- From: Doug Kaye <doug@rds.com>
- Date: Wed, 1 Oct 2003 00:26:51 -0700
- To: "'David Orchard'" <dorchard@bea.com>, <www-ws-arch@w3.org>
Dave, I like your list of loose-coupling properties. May I suggest two others that I don't think are covered by your list? 1. Data validation through published schema. (As opposed to "by convention" [brittle] or as part of the service [too fine-grained and noisy].) 2. Delayed binding. (Just in general.) ...doug Doug Kaye, CEO RDS Strategies LLC doug@rds.com, www.rds.com www.itconversations.com > -----Original Message----- > From: www-ws-arch-request@w3.org [mailto:www-ws-arch-request@w3.org]On > Behalf Of David Orchard > Sent: Friday, September 26, 2003 6:01 PM > To: www-ws-arch@w3.org > Subject: Myth of Loose coupling > > > > I'm posting a link as I was asked to before on the start of a > discussion on loose coupling. > > http://lists.w3.org/Archives/Public/www-ws-arch/2003Jan/0115.html > > I will say that I have come to have a somewhat revised view on loose > coupling.

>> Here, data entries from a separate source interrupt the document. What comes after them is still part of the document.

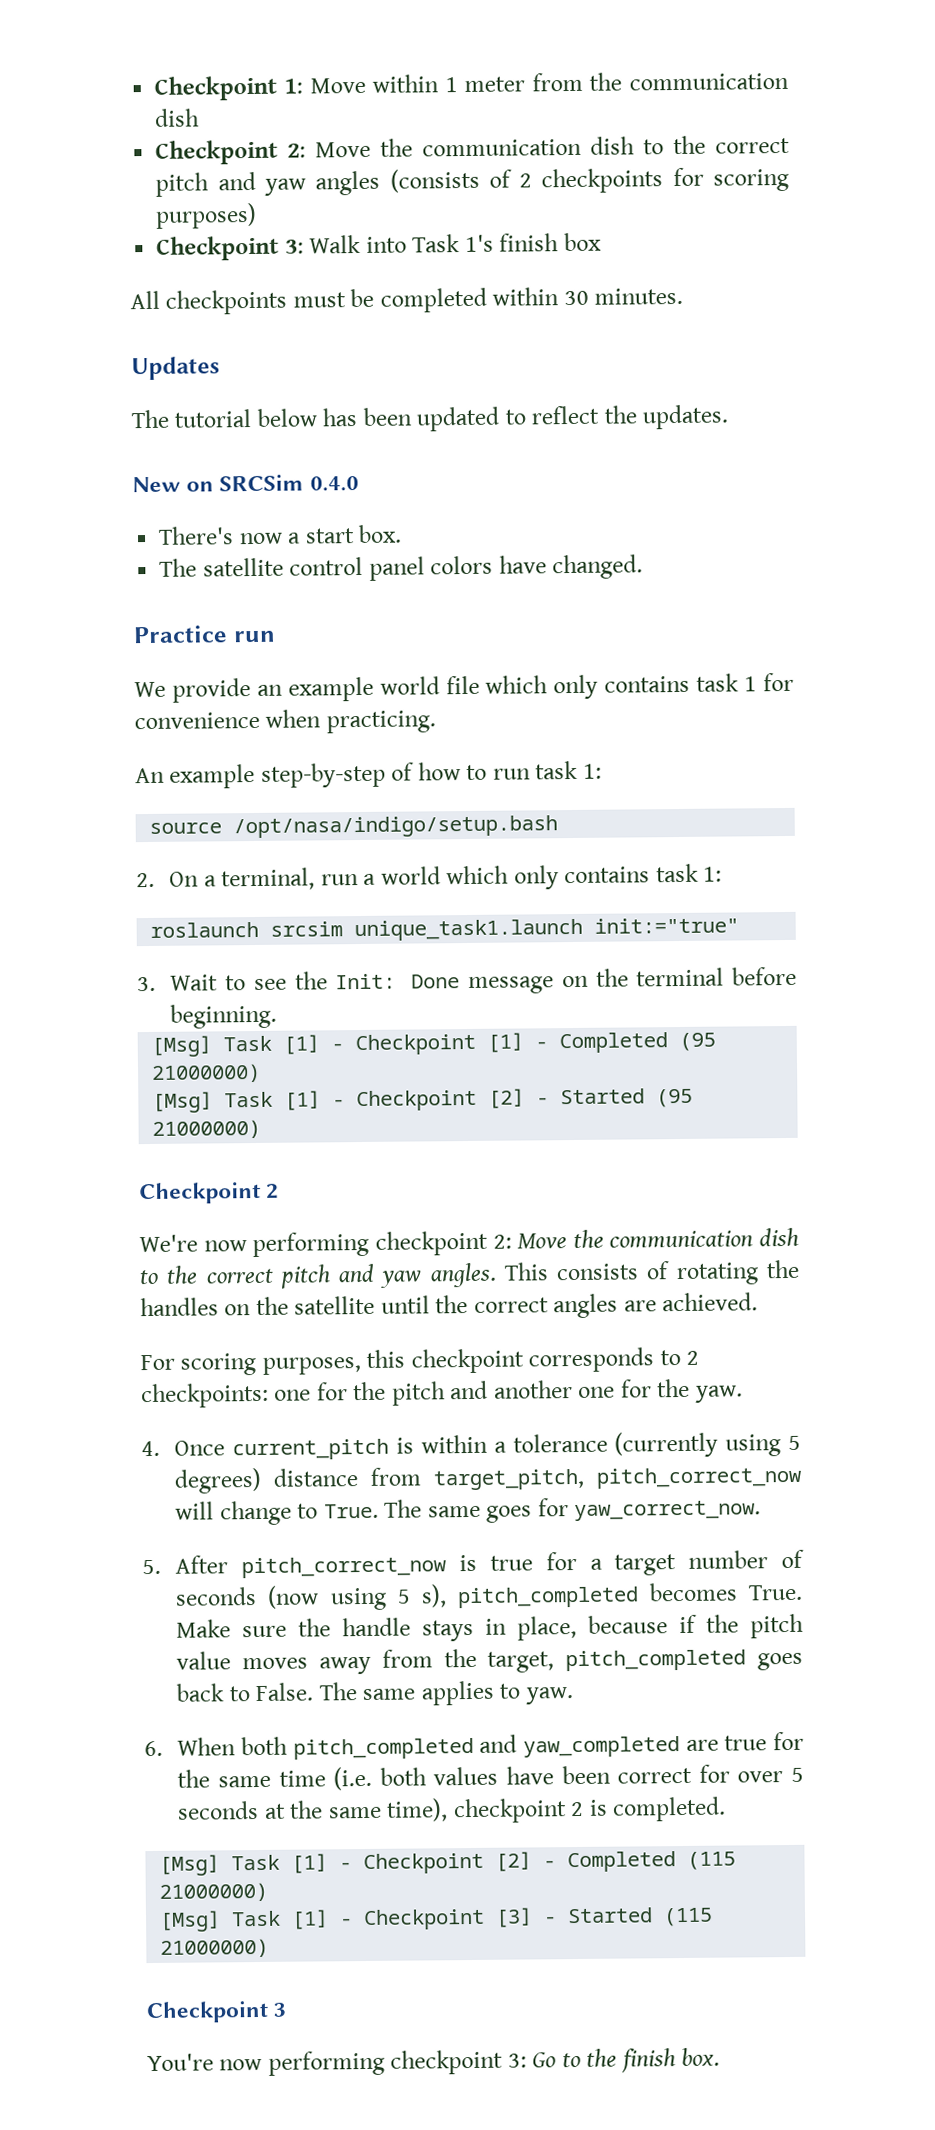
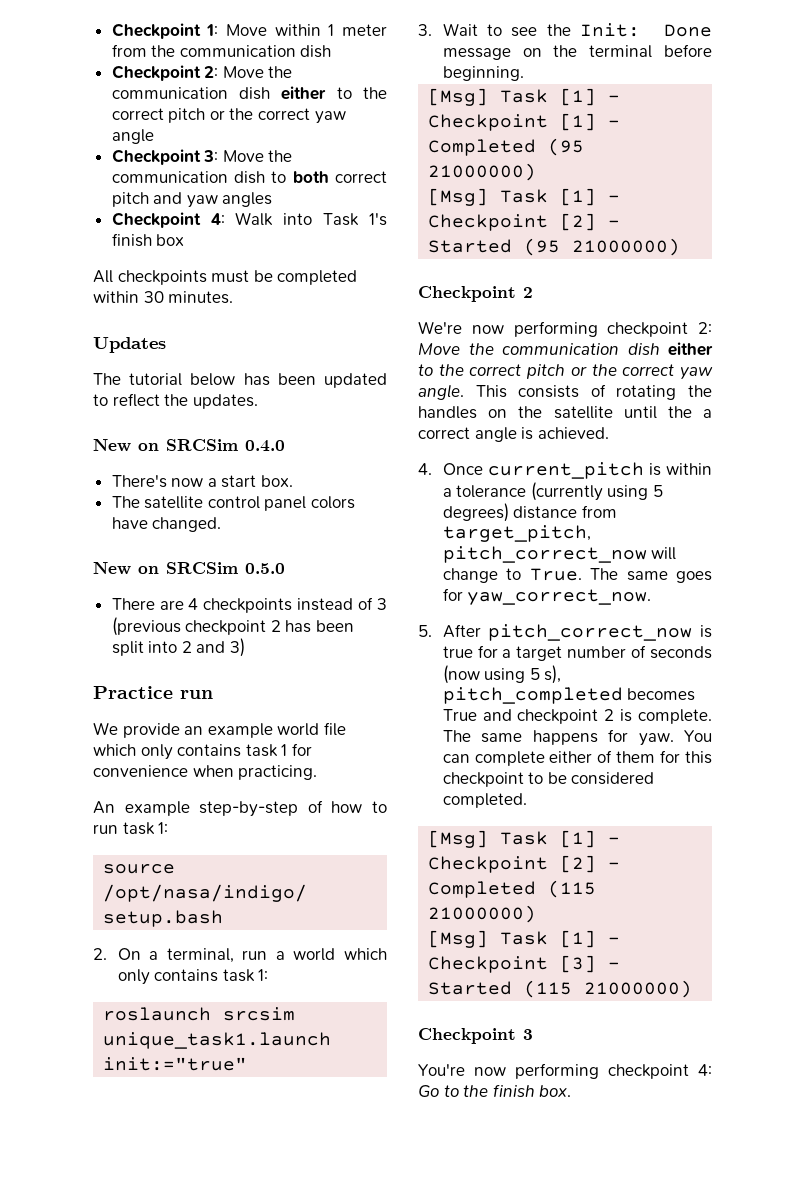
- Checkpoint 2: Move the communication dish to the correct pitch and yaw angles (consists of 2 checkpoints for scoring purposes)
- Checkpoint 3: Walk into Task 1's finish box
+ Checkpoint 2: Move the communication dish either to the correct pitch or the correct yaw angle
+ Checkpoint 3: Move the communication dish to both correct pitch and yaw angles
+ Checkpoint 4: Walk into Task 1's finish box
+ New on SRCSim 0.5.0
+ There are 4 checkpoints instead of 3 (previous checkpoint 2 has been split into 2 and 3)
- We're now performing checkpoint 2: Move the communication dish to the correct pitch and yaw angles.
+ We're now performing checkpoint 2: Move the communication dish either to the correct pitch or the correct yaw angle.
- This consists of rotating the handles on the satellite until the correct angles are achieved.
- For scoring purposes, this checkpoint corresponds to 2 checkpoints: one for the pitch and another one for the yaw.
+ This consists of rotating the handles on the satellite until the a correct angle is achieved.
- 5. After pitch_correct_now is true for a target number of seconds (now using 5 s), pitch_completed becomes True. Make sure the handle stays in place, because if the pitch value moves away from the target, pitch_completed goes back to False. The same applies to yaw.
- 6. When both pitch_completed and yaw_completed are true for the same time (i.e. both values have been correct for over 5 seconds at the same time), checkpoint 2 is completed.
+ 5. After pitch_correct_now is true for a target number of seconds (now using 5 s), pitch_completed becomes True and checkpoint 2 is complete. The same happens for yaw. You can complete either of them for this checkpoint to be considered completed.
- You're now performing checkpoint 3: Go to the finish box.
+ You're now performing checkpoint 4: Go to the finish box.

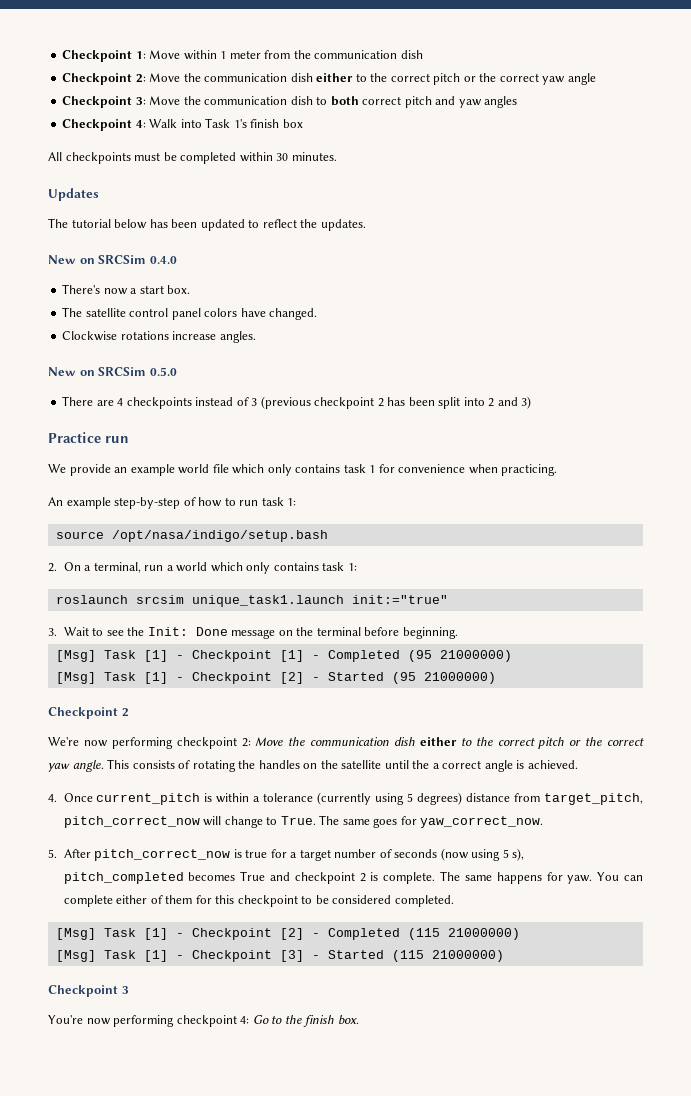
+ Clockwise rotations increase angles.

I would say that loose coupling is a combination > of properties: > - extensibility, so that additional information can be added without > breaking receivers > - evolvable changes in the interface, so compatible changes > can be made. > - rapidity of changes in the interface > - on the web, the generic interface constraint, means that > applications > (browsers/search engines) are not dependent upon each site's protocol. > - asynchrony, so that senders and receivers are decoupled in time > - stateless messaging, so that senders need fewer messages > and hence less > chance of communication errors > - use of URIs for identifying resources. This means that > identifiers are > very constrained and easily transferred. > - No vendor specific or platform specific constraints on any of the > technologies used.